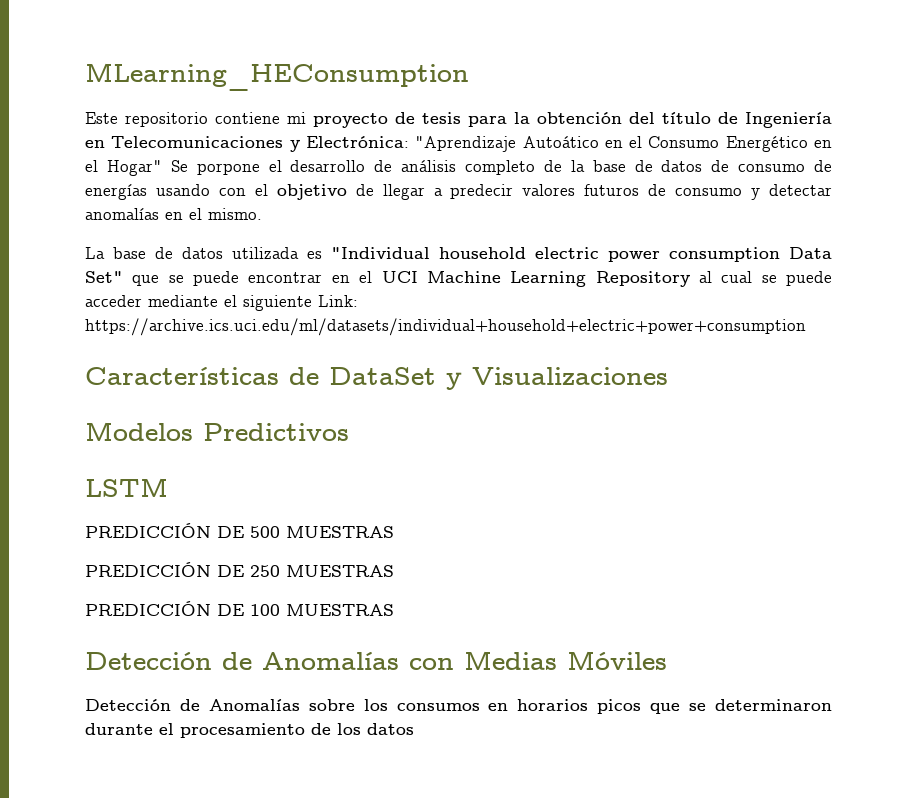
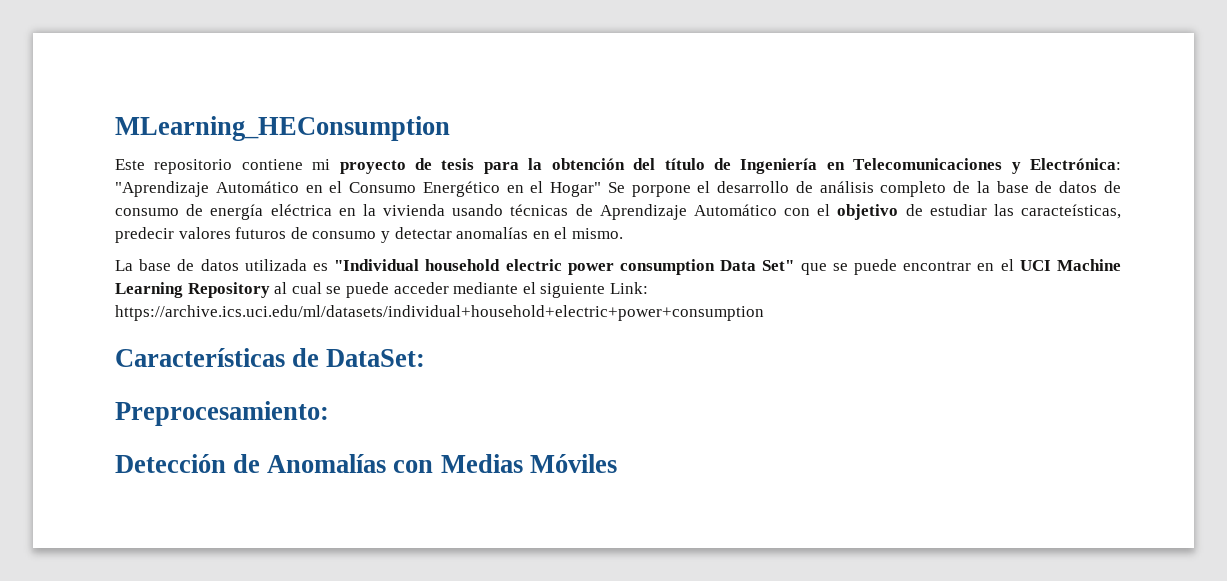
[522,136,599,148] Autoático -> [215,181,299,193] Automático
[85,184,210,200] energías usando -> [210,204,777,220] energía eléctrica en la vivienda usando técnicas de Aprendizaje Automático
[382,184,443,200] llegar a -> [929,204,1121,219] estudiar las caracteísticas,
[329,367,668,390] [85,422,349,441] [85,478,168,497] [85,523,394,538] [85,562,394,577] [85,601,394,616] DataSet y Visualizaciones // Modelos Predictivos // LSTM // PREDICCIÓN DE 500 MUESTRAS // PREDICCIÓN DE 250 MUESTRAS // PREDICCIÓN DE 100 MUESTRAS -> [326,349,426,367] [115,401,329,426] DataSet: // Preprocesamiento:
[85,699,832,714] [85,723,414,738] // Detección de Anomalías sobre los consumos en horarios picos que se determinaron durante el procesamiento de los datos -> (617, 463) none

Work to complete:
Please repeat each line above exactly as it appears, but omit the pictures.

Answer below:
[522,136,599,148] Autoático -> [215,181,299,193] Automático
[85,184,210,200] energías usando -> [210,204,777,220] energía eléctrica en la vivienda usando técnicas de Aprendizaje Automático
[382,184,443,200] llegar a -> [929,204,1121,219] estudiar las caracteísticas,
[329,367,668,390] [85,422,349,441] [85,478,168,497] [85,523,394,538] [85,562,394,577] [85,601,394,616] DataSet y Visualizaciones // Modelos Predictivos // LSTM // PREDICCIÓN DE 500 MUESTRAS // PREDICCIÓN DE 250 MUESTRAS // PREDICCIÓN DE 100 MUESTRAS -> [326,349,426,367] [115,401,329,426] DataSet: // Preprocesamiento:
[85,699,832,714] [85,723,414,738] // Detección de Anomalías sobre los consumos en horarios picos que se determinaron durante el procesamiento de los datos -> (617, 463) none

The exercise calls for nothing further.